I enjoy launching that type of campaign. I am normally spurred on by a dearth of catch returns, or a complaint about how tricky it was to even get to the water, let alone cast! Maybe by an exaggerated tip off.

So perhaps it was less than coincidental that I so enjoyed Richard Baker’s piece in Fly Culture magazine (Spring 2021) in which he launches a campaign against the progeny of Wilson Dermot’s biggest ever trout, in the Bishop’s Sutton Stream in Hampshire. It brought back memories of staying at Stillerus cottage, being afraid of the Wildebeest that roam the vlei there, and trying to catch Neville Nuttall’s “Uncle George”. It was in the late seventies, and Uncle George had long since met his maker, but in our youthful ignorance and excitement we didn’t let that fact get in the way of a good campaign.
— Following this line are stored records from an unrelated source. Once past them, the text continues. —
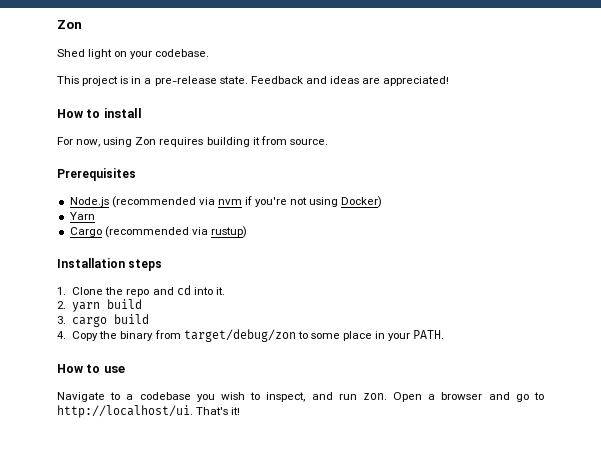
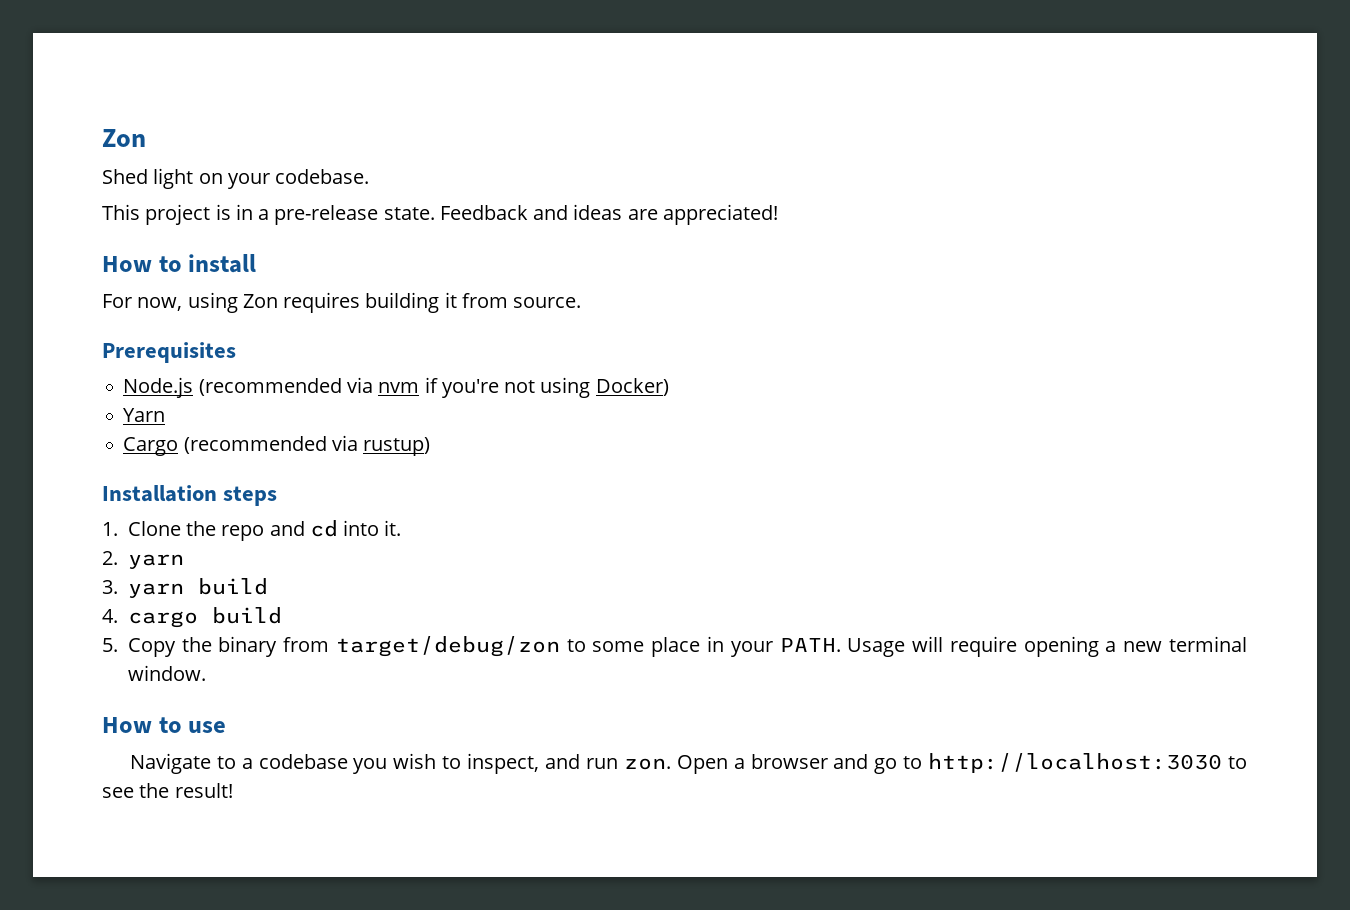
- 2. yarn build
- 3. cargo build
+ 2. yarn
+ 3. yarn build
+ 4. cargo build
- 4. Copy the binary from target/debug/zon to some place in your PATH.
+ 5. Copy the binary from target/debug/zon to some place in your PATH. Usage will require opening a new terminal window.
- Open a browser and go to http://localhost/ui. That's it!
+ Open a browser and go to http://localhost:3030 to see the result!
As one fisherman I know says “The truth is a rare commodity, and so should be used sparingly”. I think this comes into play with a lot of fishermen when they whisper to you in a dining booth or the corner of a pub, that the fish at such and such a place are ENORMOUS. What they are really saying is that there were enormous fish there, or it looks like there could be, or there should be. They are saying that the place is worthy of a campaign. The fish they are describing is not as big as the tale, but there is absolutely no reason why it should not have been that big. And in the fact that they are whispering this to you, they are inviting you, or perhaps challenging you, to mount such a campaign.

And who wouldn’t be flattered by such an invitation! And who are we to ignore their hot tip, and pay them the disrespect of going to fish at the popular, and known water, when this undiscovered gem lies in wait of our attentions. It is up to you and I to go and mount that campaign! We need to be ballsy about this!

(Perhaps while our erstwhile informant fishes the Thandabantu beat on the Bushmans and catches 23 inch browns, while we pick the blackjacks from our sweaty collars at some unnamed ditch somewhere)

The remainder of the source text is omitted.